> **What is needed**
An acceptable response holds only the line containing "discount: 15% = 1732.82 -> 15% = 1787.42" and every line after it to the end of the records, each reproduced exactly.
+-------+
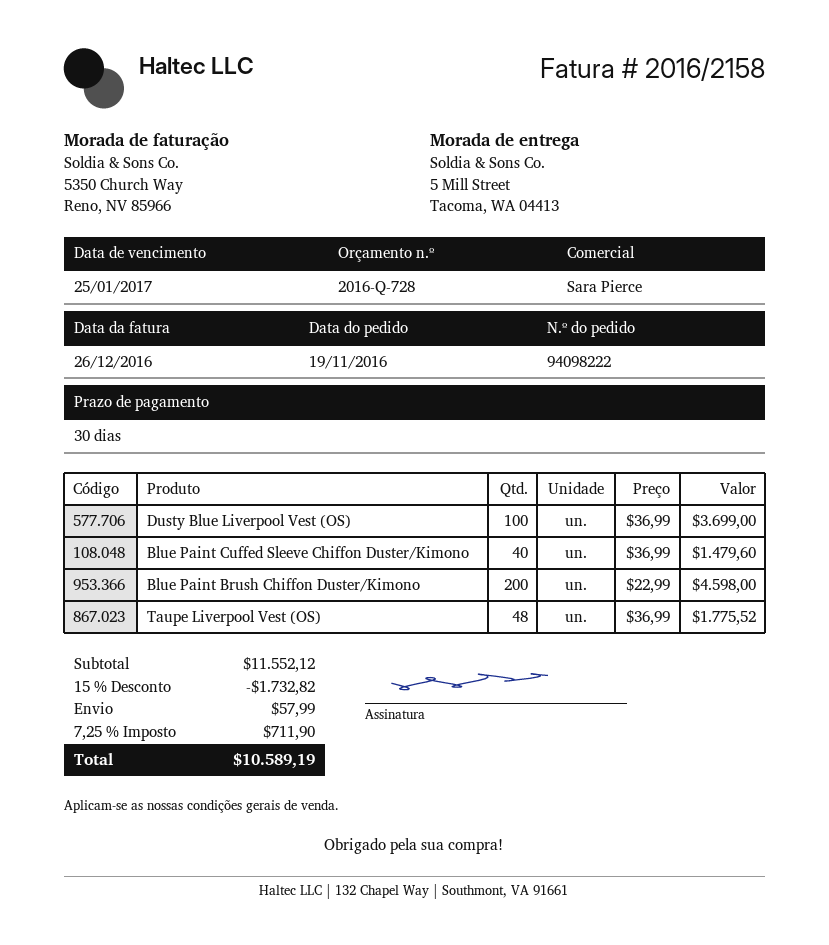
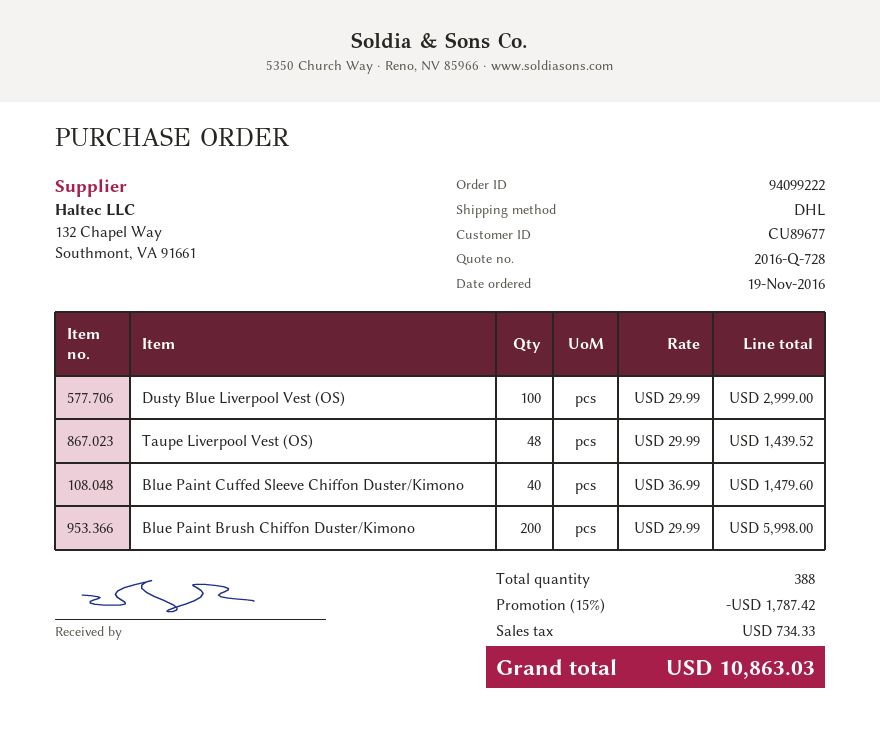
order number: 94098222 -> 94099222
Dusty Blue Liverpool Vest (OS): 100 x 36.99 = 3699.00 -> 100 x 29.99 = 2999.00
Blue Paint Brush Chiffon Duster/Kimono: 200 x 22.99 = 4598.00 -> 200 x 29.99 = 5998.00
Taupe Liverpool Vest (OS): 48 x 36.99 = 1775.52 -> 48 x 29.99 = 1439.52
discount: 15% = 1732.82 -> 15% = 1787.42
shipping: 57.99 -> none
tax: 711.90 -> 734.33
total: 10589.19 -> 10863.03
+-------+
> **Finished task**
discount: 15% = 1732.82 -> 15% = 1787.42
shipping: 57.99 -> none
tax: 711.90 -> 734.33
total: 10589.19 -> 10863.03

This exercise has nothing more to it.